Input for this task:
Segment Open

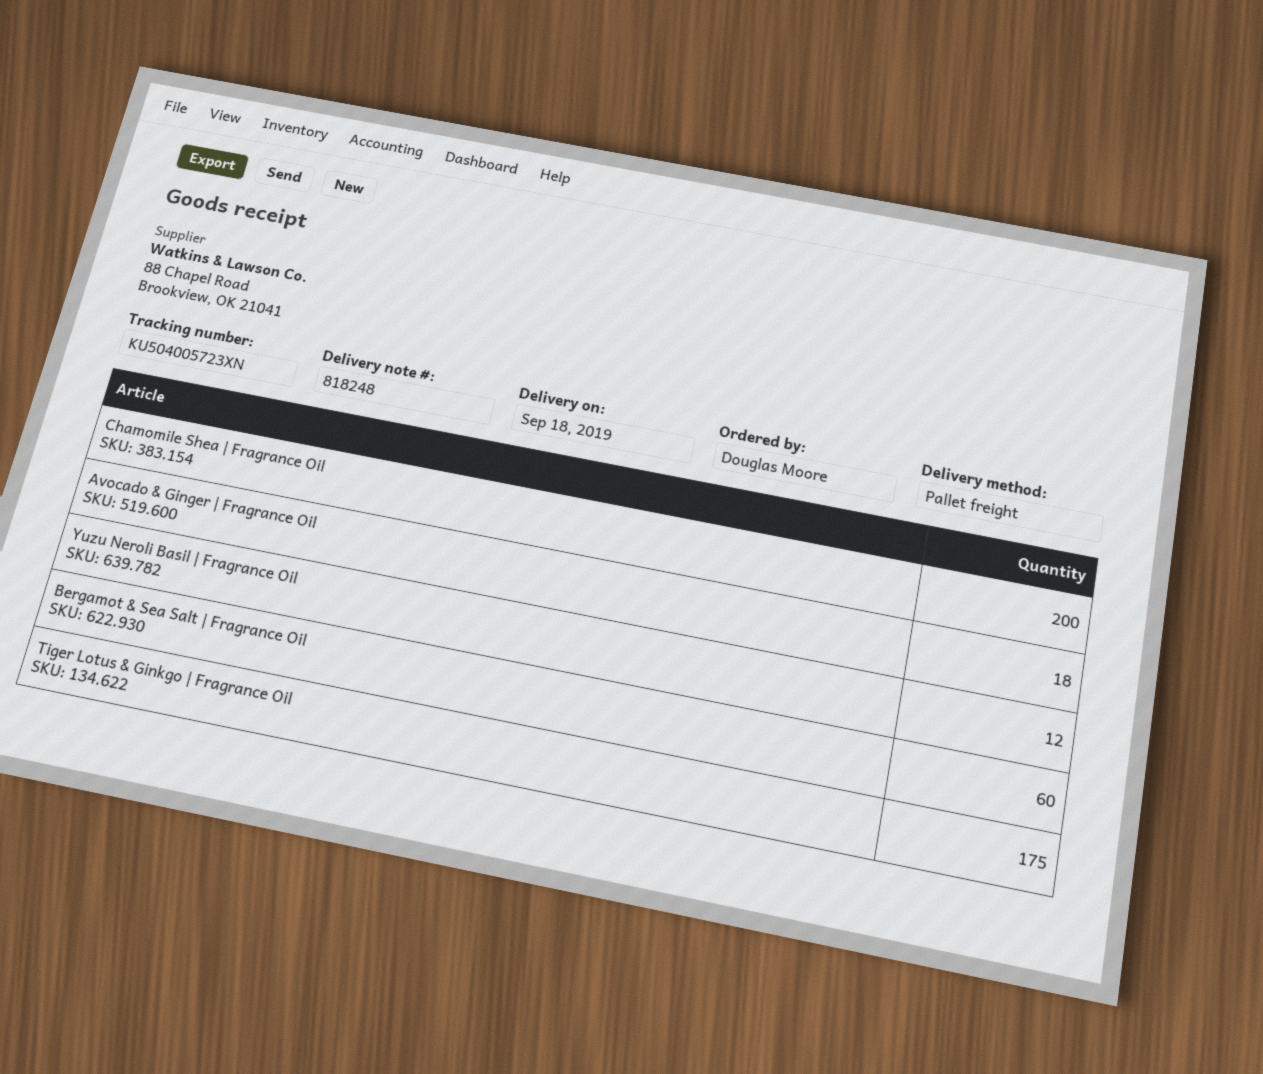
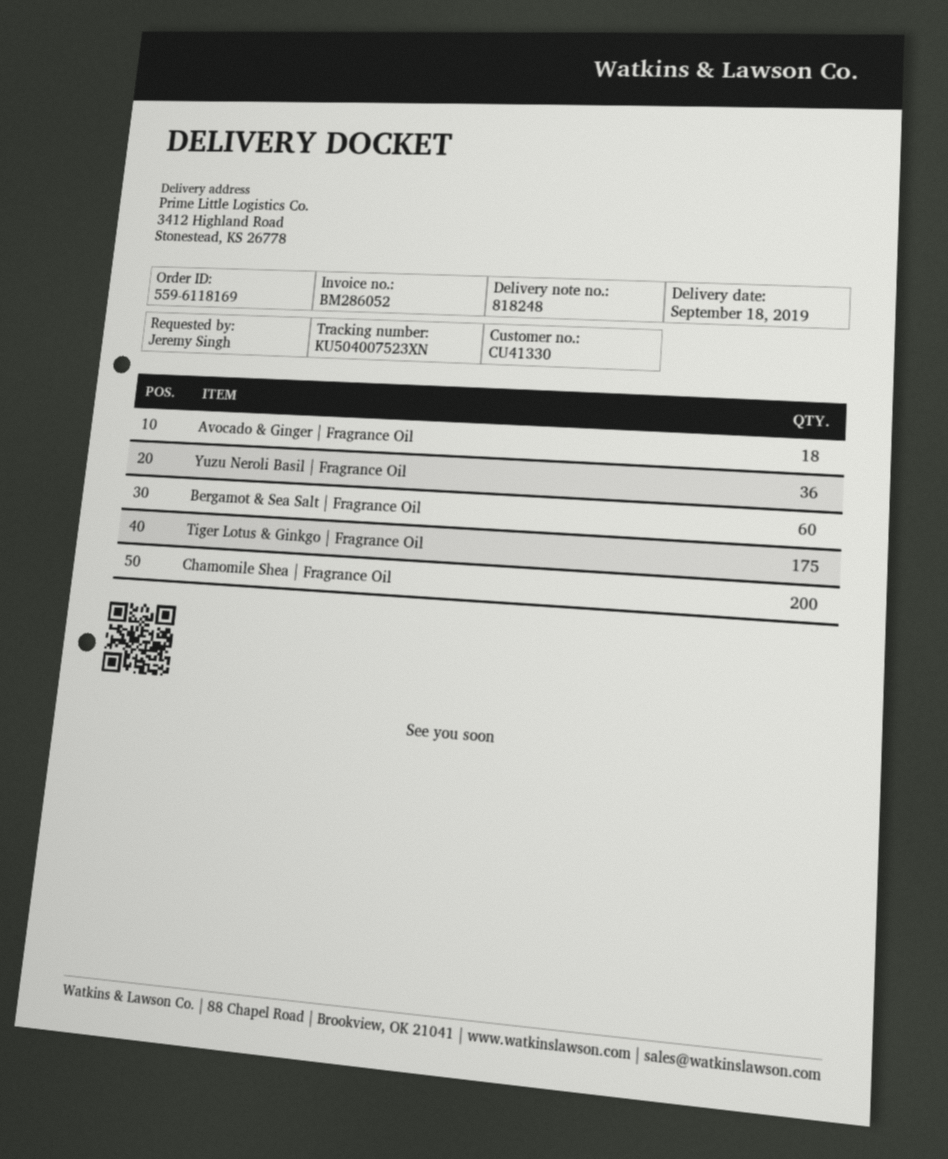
ordered by: Douglas Moore -> Jeremy Singh
tracking number: KU504005723XN -> KU504007523XN
Yuzu Neroli Basil | Fragrance Oil: 12 -> 36

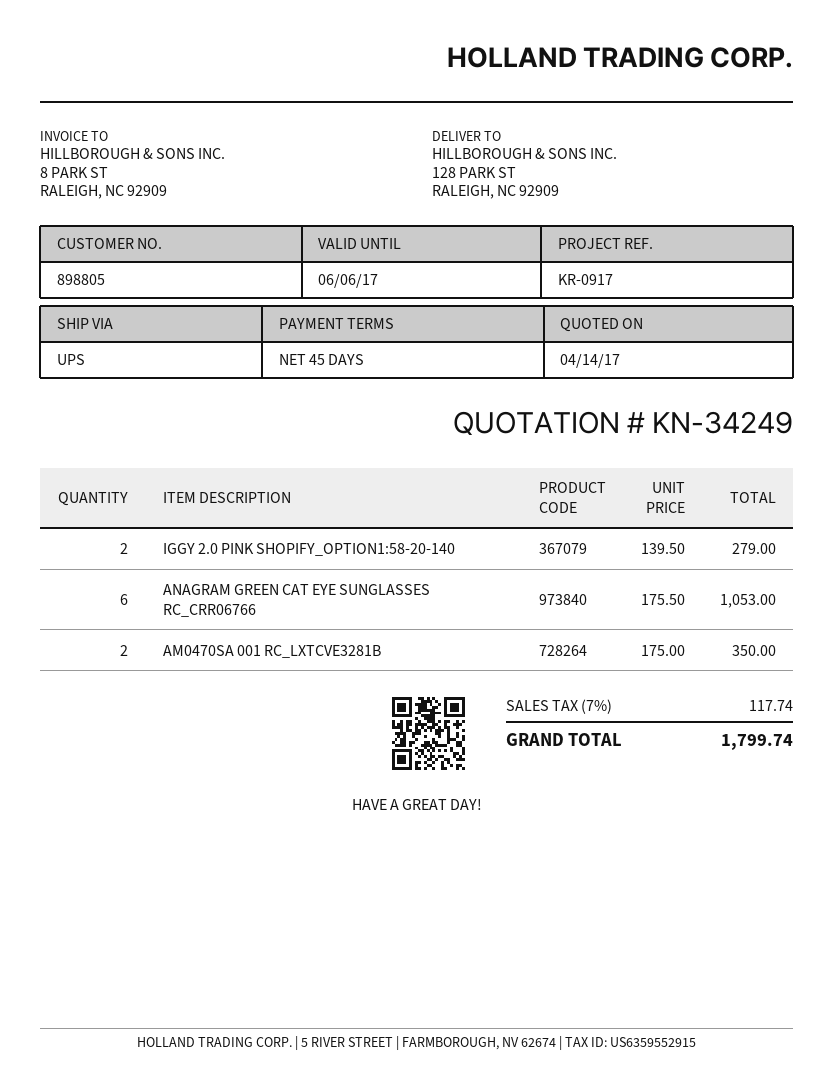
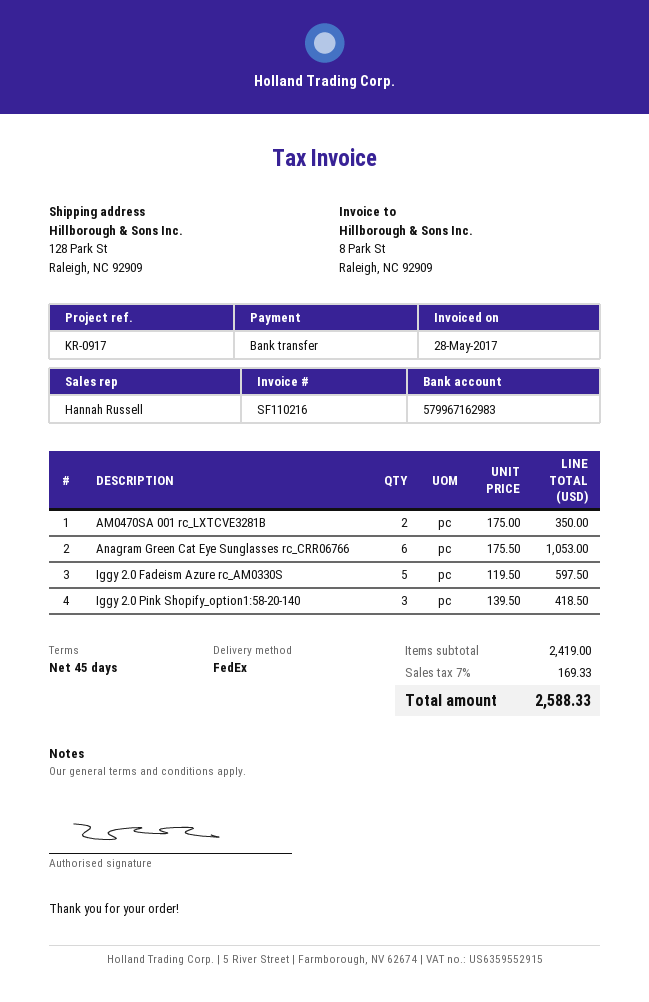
shipping method: UPS -> FedEx
IGGY 2.0 PINK SHOPIFY_OPTION1:58-20-140: 2 x 139.50 = 279.00 -> 3 x 139.50 = 418.50
Iggy 2.0 Fadeism Azure rc_AM0330S: none -> 5 x 119.50 = 597.50
tax: 7% = 117.74 -> 7% = 169.33
total: 1799.74 -> 2588.33

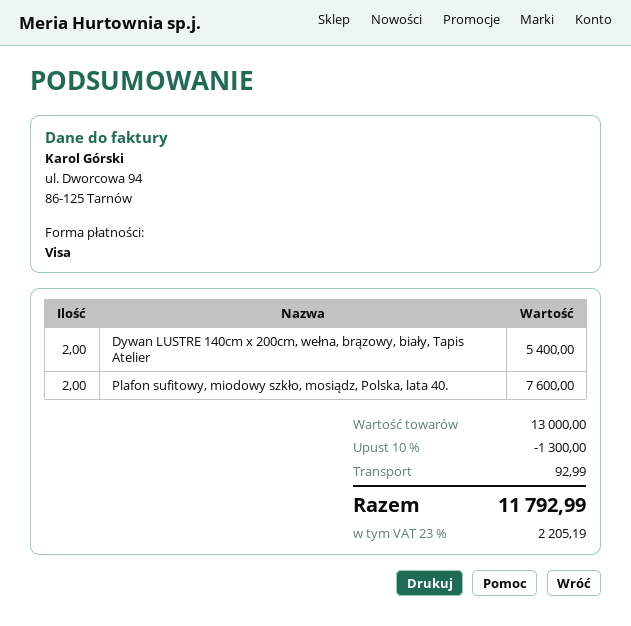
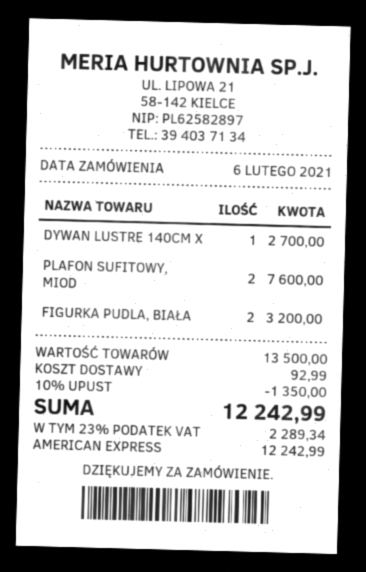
payment method: Visa -> American Express
Dywan LUSTRE 140cm x 200cm, wełna, brązowy, biały, Tapis Atelier: 2 for 5400.00 -> 1 for 2700.00
FIGURKA PUDLA, BIAŁA: none -> 2 for 3200.00
subtotal: 13000.00 -> 13500.00
discount: 10% = 1300.00 -> 10% = 1350.00
tax: 23% = 2205.19 -> 23% = 2289.34
total: 11792.99 -> 12242.99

Segment Closed

Instructions to follow:
Would it be possible to copy the material exactly, excluding the images?

Response:
ordered by: Douglas Moore -> Jeremy Singh
tracking number: KU504005723XN -> KU504007523XN
Yuzu Neroli Basil | Fragrance Oil: 12 -> 36

shipping method: UPS -> FedEx
IGGY 2.0 PINK SHOPIFY_OPTION1:58-20-140: 2 x 139.50 = 279.00 -> 3 x 139.50 = 418.50
Iggy 2.0 Fadeism Azure rc_AM0330S: none -> 5 x 119.50 = 597.50
tax: 7% = 117.74 -> 7% = 169.33
total: 1799.74 -> 2588.33

payment method: Visa -> American Express
Dywan LUSTRE 140cm x 200cm, wełna, brązowy, biały, Tapis Atelier: 2 for 5400.00 -> 1 for 2700.00
FIGURKA PUDLA, BIAŁA: none -> 2 for 3200.00
subtotal: 13000.00 -> 13500.00
discount: 10% = 1300.00 -> 10% = 1350.00
tax: 23% = 2205.19 -> 23% = 2289.34
total: 11792.99 -> 12242.99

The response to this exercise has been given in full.